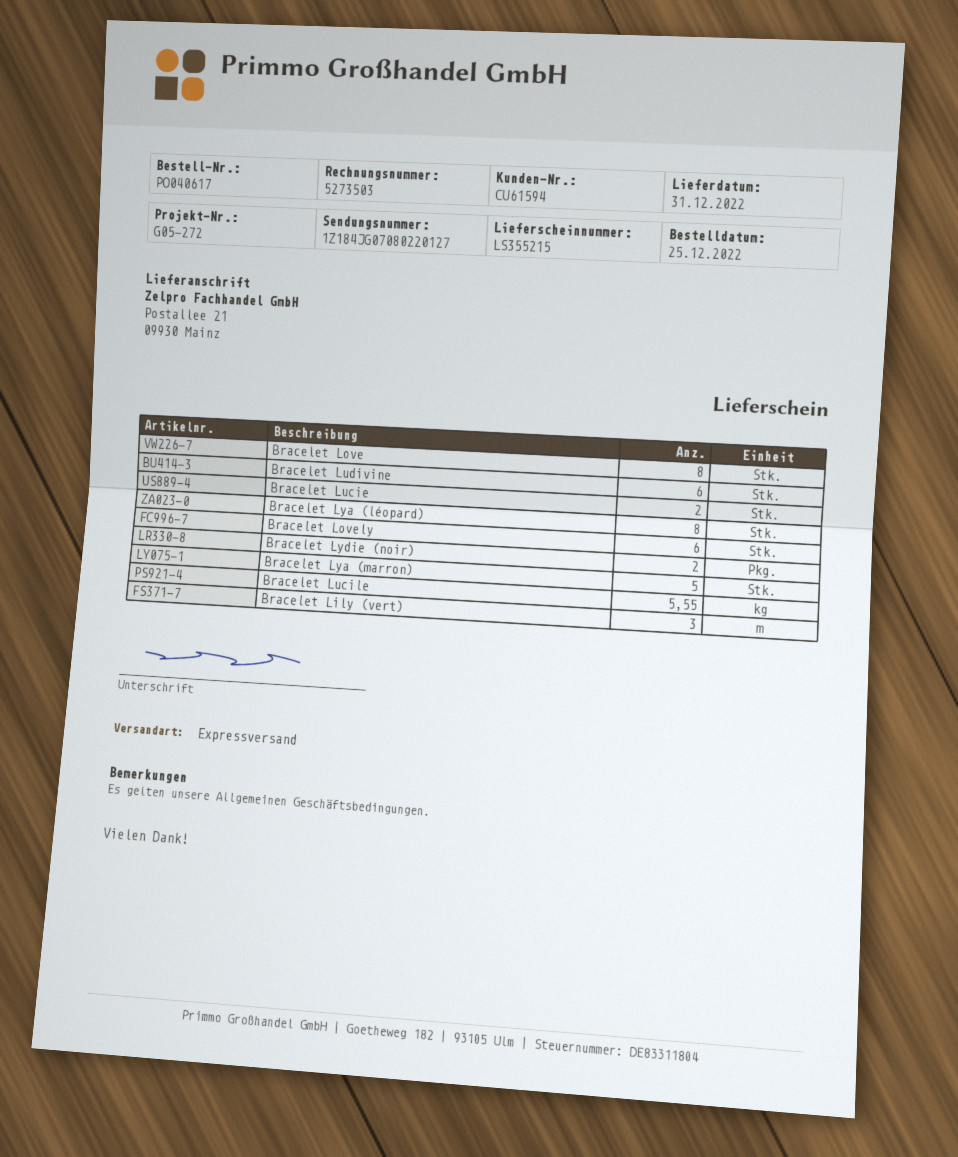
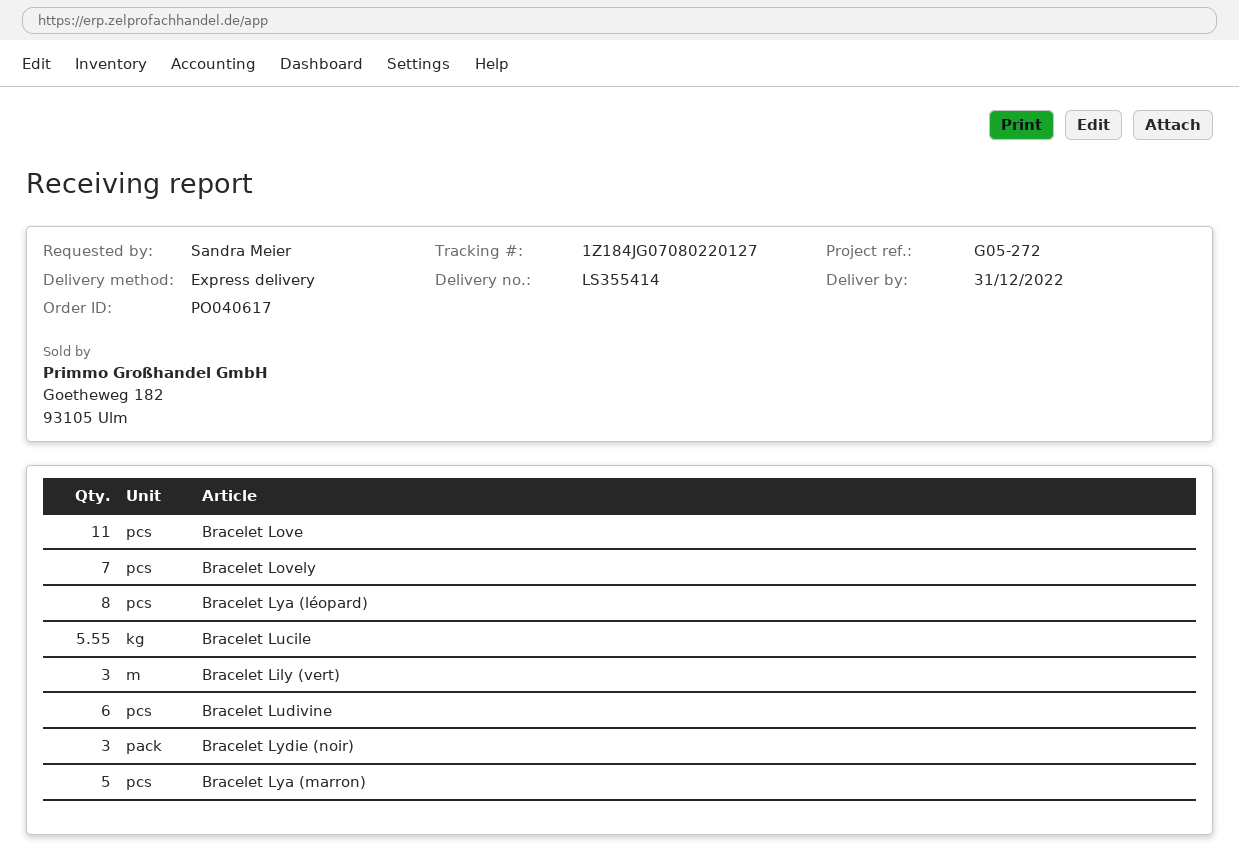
delivery note number: LS355215 -> LS355414
Bracelet Love: 8 -> 11
Bracelet Lucie: 2 -> none
Bracelet Lovely: 6 -> 7
Bracelet Lydie (noir): 2 -> 3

== Task statement ==
Your copy should hold each line above exactly and no pictures at all.

== Answer section ==
delivery note number: LS355215 -> LS355414
Bracelet Love: 8 -> 11
Bracelet Lucie: 2 -> none
Bracelet Lovely: 6 -> 7
Bracelet Lydie (noir): 2 -> 3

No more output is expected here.